Task brief:
Having located "Sebago Classic Joe (Brown/Burgundy)" in the records below, repeat exactly the line it is on and all subsequent lines, ending with the last.

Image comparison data
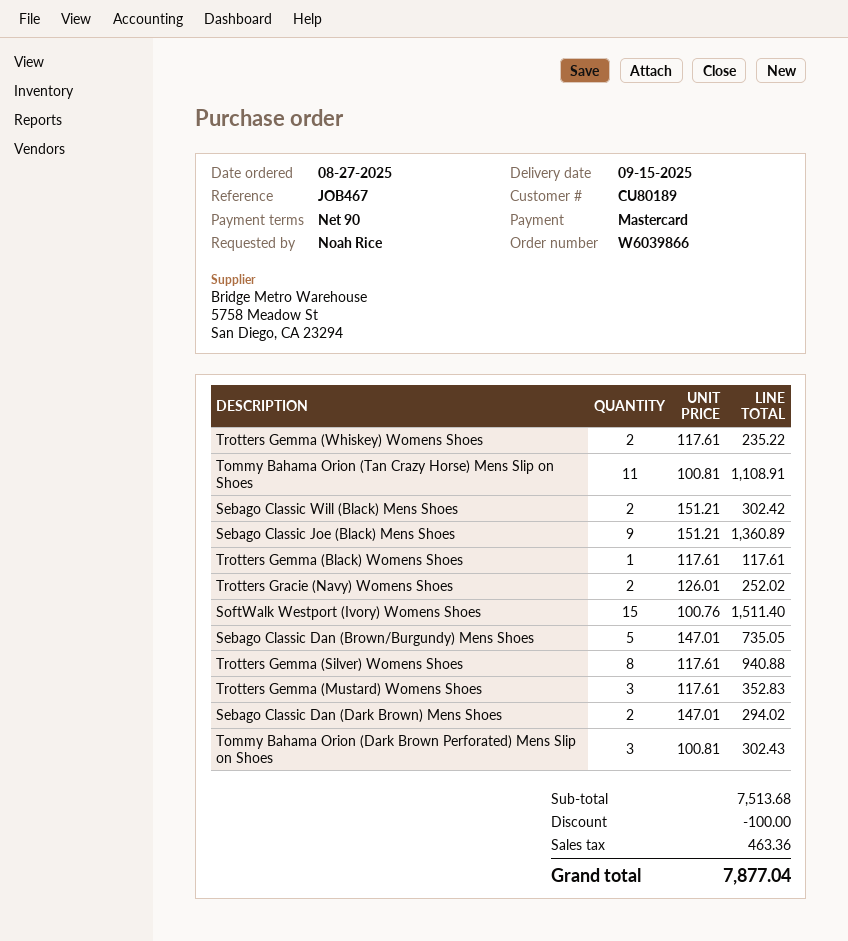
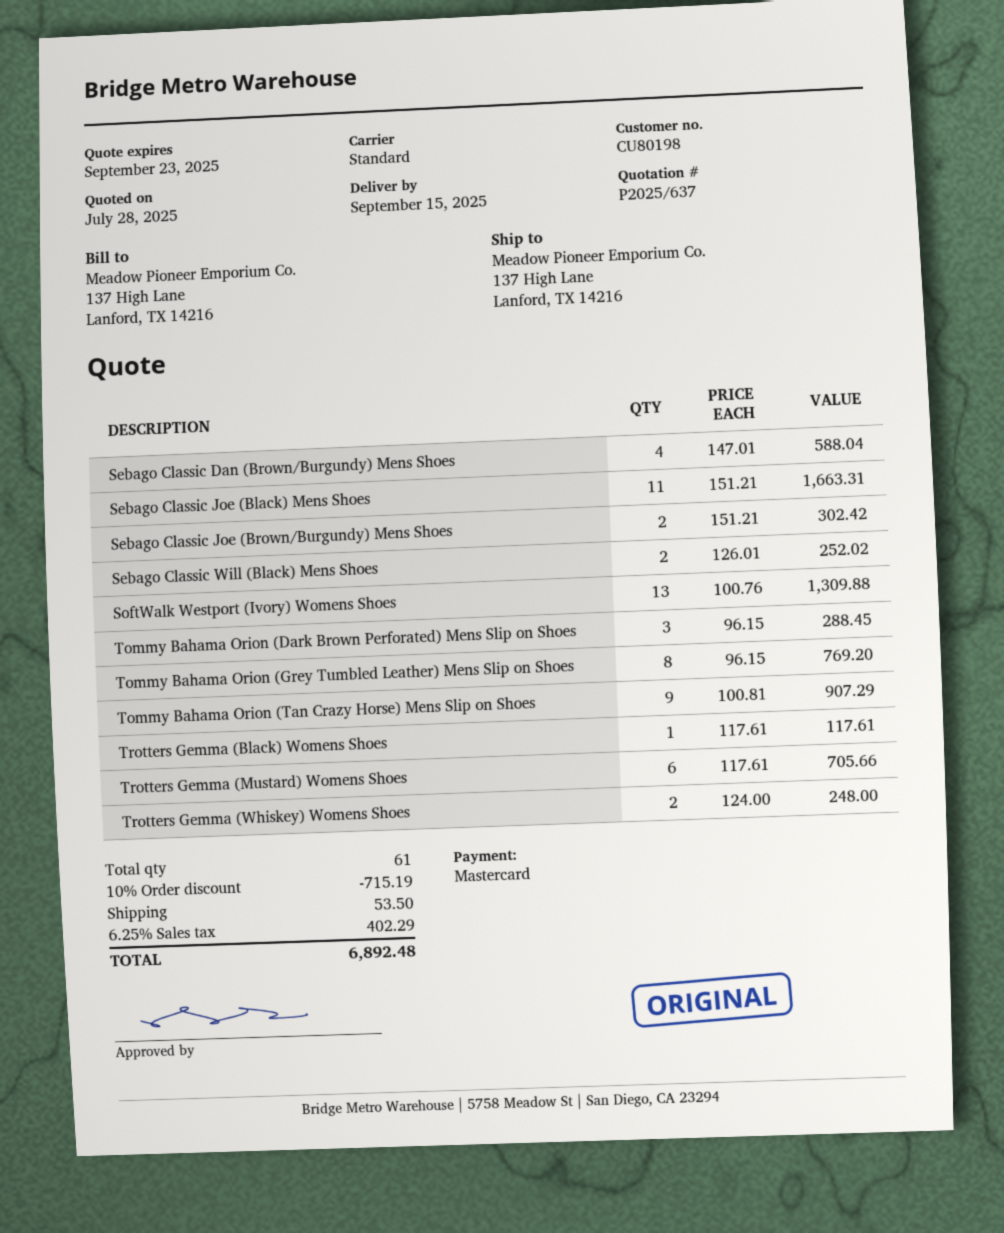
customer number: CU80189 -> CU80198
Trotters Gemma (Whiskey) Womens Shoes: 2 x 117.61 = 235.22 -> 2 x 124.00 = 248.00
Tommy Bahama Orion (Tan Crazy Horse) Mens Slip on Shoes: 11 x 100.81 = 1108.91 -> 9 x 100.81 = 907.29
Sebago Classic Will (Black) Mens Shoes: 2 x 151.21 = 302.42 -> 2 x 126.01 = 252.02
Sebago Classic Joe (Black) Mens Shoes: 9 x 151.21 = 1360.89 -> 11 x 151.21 = 1663.31
Trotters Gracie (Navy) Womens Shoes: 2 x 126.01 = 252.02 -> none
SoftWalk Westport (Ivory) Womens Shoes: 15 x 100.76 = 1511.40 -> 13 x 100.76 = 1309.88
Sebago Classic Dan (Brown/Burgundy) Mens Shoes: 5 x 147.01 = 735.05 -> 4 x 147.01 = 588.04
Trotters Gemma (Silver) Womens Shoes: 8 x 117.61 = 940.88 -> none
Trotters Gemma (Mustard) Womens Shoes: 3 x 117.61 = 352.83 -> 6 x 117.61 = 705.66
Sebago Classic Dan (Dark Brown) Mens Shoes: 2 x 147.01 = 294.02 -> none
Tommy Bahama Orion (Dark Brown Perforated) Mens Slip on Shoes: 3 x 100.81 = 302.43 -> 3 x 96.15 = 288.45
Sebago Classic Joe (Brown/Burgundy) Mens Shoes: none -> 2 x 151.21 = 302.42
Tommy Bahama Orion (Grey Tumbled Leather) Mens Slip on Shoes: none -> 8 x 96.15 = 769.20
discount: 100.00 -> 715.19
shipping: none -> 53.50
tax: 463.36 -> 402.29
total: 7877.04 -> 6892.48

Expected output:
Sebago Classic Joe (Brown/Burgundy) Mens Shoes: none -> 2 x 151.21 = 302.42
Tommy Bahama Orion (Grey Tumbled Leather) Mens Slip on Shoes: none -> 8 x 96.15 = 769.20
discount: 100.00 -> 715.19
shipping: none -> 53.50
tax: 463.36 -> 402.29
total: 7877.04 -> 6892.48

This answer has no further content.